This is the story of how a few dozen cats managed to save an entire community just by purring and looking pretty. Houtong was just another dilapidated mining town in the mountains of eastern New Taipei City, but everything changed when the felines came and livened up the place.
Houtong used to be one of Taiwan’s most important coal extraction sites, up until the 1970s. Then, oil and electricity took the place of coal, and the town suffered a steady decline. At one point it was reduced to a train stop along the Yilan line, one that most travelers ignored, and that forced many of its younger residents search for better opportunities elsewhere. The population of this defunct mining town dwindled from around six thousand inhabitants to a couple of hundred, who struggled to survive. But their fortunes changed in 2008, when a cat lover who goes by the name “Palin88” organized a series of cat photography events in the mountain town. He and his friends posted the photos online, and got an overwhelming response from fellow feline enthusiasts. As they shared the photos on forums and social media sites, Houtong welcomed more and more tourists eager to photograph the cats themselves, or simply watch them roaming through the town. Nowadays, Houtong is known as the Cat Village, or Taiwan’s Cat Mecca.
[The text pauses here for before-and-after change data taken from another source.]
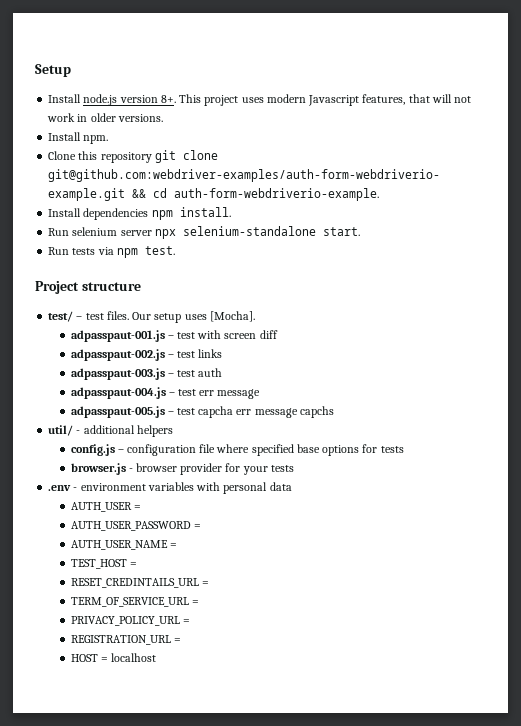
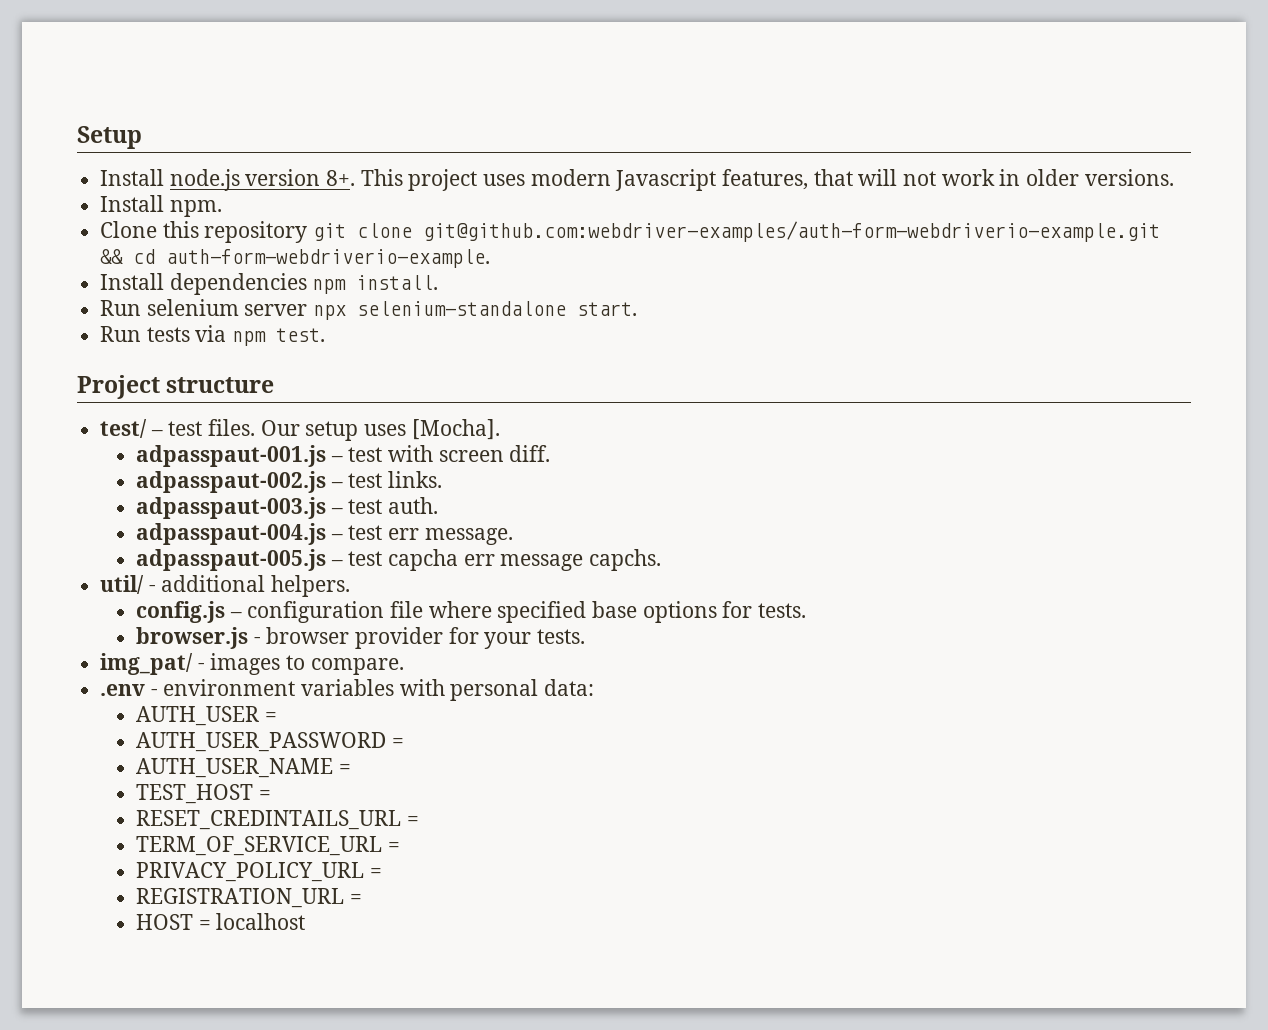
[259,330,278,339] diff -> [509,445,551,462] diff.
[198,349,223,358] links -> [388,471,443,488] links.
[198,368,223,377] auth -> [388,497,439,514] auth.
[217,389,261,399] message -> [424,528,513,545] message.
[299,406,334,418] capchs -> [589,549,662,571] capchs.
[136,425,173,437] helpers -> [271,575,351,597] helpers.
[380,446,404,453] tests -> [758,603,807,618] tests.
[270,465,294,472] tests -> [537,629,586,644] [100,653,404,675] tests. // img_pat/ - images to compare.
[269,482,292,491] data -> [544,679,595,696] data:

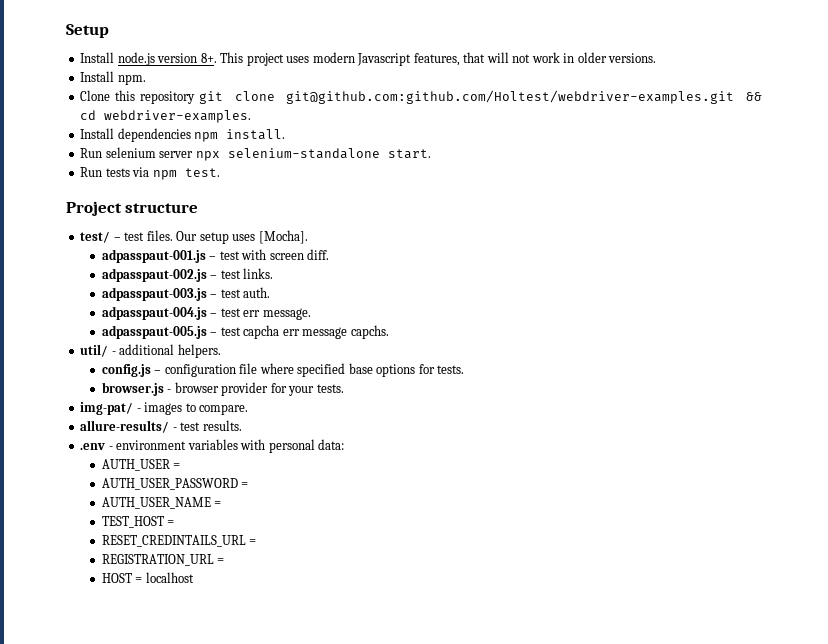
[423,221,1161,242] git@github.com:webdriver-examples/auth-form-webdriverio-example.git -> [286,90,735,104] git@github.com:github.com/Holtest/webdriver-examples.git
[166,249,491,268] auth-form-webdriverio-example. -> [104,110,252,123] webdriver-examples.
[100,653,194,675] img_pat/ -> [80,402,134,415] img-pat/
(404, 666) none -> [80,420,242,433] // allure-results/ - test results.
[136,836,400,856] [136,862,382,882] // TERM_OF_SERVICE_URL = // PRIVACY_POLICY_URL = -> (257, 542) none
The hundreds of stray cats who call Houtong their home attract thousands of Taiwanese and international visitors every week, and the locals are cashing out on their popularity. Souvenir shops selling everything from cat-themed mobile dangles to cat-imprinted purses, and food-stalls offering cat-shaped snacks have proven very profitable since Houtong’s feline-induced rebirth. Acknowledging their pivotal role in the miraculous turnaround, villagers have grown very fond of the cats, and are doing everything they can to keep them safe and healthy. A team of volunteers provides free veterinary care and food, and the community has even set up comfortable cat houses for the furry stars to nap in. Building on the town’s reputation as a cat village, locals have placed a set of cat ears at one end of Houtong and a big tail at the other, and the old town bridge now features an elevated catwalk, allowing the cats to come down from the village to the train station and greet visitors as soon as they set foot off the train.
Unfortunately, there is also a bad side to Houtong’s growing fame as a cat paradise. According to Taiwanese media reports, a lot of pet owners looking to abandon their cats choose Houtong as the place to do it, assuming they will be taken care of by the locals. The cat population has been growing at an accelerated rate, and despite volunteer’s efforts to keep the cats vaccinated, there’s still a risk of new cats spreading infectious diseases. On top of that, the community is also struggling to keep up with the cost of daily food and veterinary supplies.
It’s fair to say that along with Japan’s Island of Cats, the Cat Museum of Kuching and Saint Nicholas of the Cats Monastery, the Houtong Cat Village is a must-visit destination for any self-respecting cat lover. It’s definitely on my list.